---------- RECORDS PROVIDED
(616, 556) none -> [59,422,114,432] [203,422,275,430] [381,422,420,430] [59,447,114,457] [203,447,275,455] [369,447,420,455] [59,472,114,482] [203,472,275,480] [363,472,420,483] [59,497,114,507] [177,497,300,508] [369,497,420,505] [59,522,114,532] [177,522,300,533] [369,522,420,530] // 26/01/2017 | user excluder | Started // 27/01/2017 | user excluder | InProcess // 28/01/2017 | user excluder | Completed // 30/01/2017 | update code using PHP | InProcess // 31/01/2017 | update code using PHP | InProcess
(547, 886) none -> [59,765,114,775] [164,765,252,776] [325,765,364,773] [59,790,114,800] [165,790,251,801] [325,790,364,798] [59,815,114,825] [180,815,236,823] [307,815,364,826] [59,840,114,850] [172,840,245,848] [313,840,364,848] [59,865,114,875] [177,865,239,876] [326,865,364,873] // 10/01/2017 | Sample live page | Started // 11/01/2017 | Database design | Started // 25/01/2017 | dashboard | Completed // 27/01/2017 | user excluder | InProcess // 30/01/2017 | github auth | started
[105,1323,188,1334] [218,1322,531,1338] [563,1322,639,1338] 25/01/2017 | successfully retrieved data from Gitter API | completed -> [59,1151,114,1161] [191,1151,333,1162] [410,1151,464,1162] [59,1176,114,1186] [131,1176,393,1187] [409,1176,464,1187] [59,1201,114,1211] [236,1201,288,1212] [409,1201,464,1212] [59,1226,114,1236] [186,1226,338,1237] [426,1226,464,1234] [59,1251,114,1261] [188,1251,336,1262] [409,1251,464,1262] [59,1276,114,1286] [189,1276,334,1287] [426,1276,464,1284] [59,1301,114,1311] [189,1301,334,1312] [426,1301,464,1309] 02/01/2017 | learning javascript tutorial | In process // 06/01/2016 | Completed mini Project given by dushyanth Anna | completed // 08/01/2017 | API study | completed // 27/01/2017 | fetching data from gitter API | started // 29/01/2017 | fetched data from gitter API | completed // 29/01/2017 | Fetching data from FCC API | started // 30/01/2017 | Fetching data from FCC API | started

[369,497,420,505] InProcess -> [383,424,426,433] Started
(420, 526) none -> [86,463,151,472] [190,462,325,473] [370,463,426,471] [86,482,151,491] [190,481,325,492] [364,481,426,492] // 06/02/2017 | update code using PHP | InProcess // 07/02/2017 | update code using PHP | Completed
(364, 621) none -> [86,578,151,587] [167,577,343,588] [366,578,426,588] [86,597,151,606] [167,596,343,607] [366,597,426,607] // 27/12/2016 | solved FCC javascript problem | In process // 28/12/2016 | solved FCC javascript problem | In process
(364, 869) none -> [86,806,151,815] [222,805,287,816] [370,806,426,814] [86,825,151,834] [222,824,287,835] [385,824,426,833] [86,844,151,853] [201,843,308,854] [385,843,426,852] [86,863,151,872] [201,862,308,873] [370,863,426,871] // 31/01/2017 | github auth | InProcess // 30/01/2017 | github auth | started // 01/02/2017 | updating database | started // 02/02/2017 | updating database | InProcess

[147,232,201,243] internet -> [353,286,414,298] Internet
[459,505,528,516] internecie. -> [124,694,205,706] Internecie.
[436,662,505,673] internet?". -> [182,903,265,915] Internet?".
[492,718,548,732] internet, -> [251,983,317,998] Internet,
--------------------
- [WHAT IS BEING ASKED]: The answer should be a single number: how many lines of the entries hold "Internet".

- [REPLY TO THE EXERCISE]: 3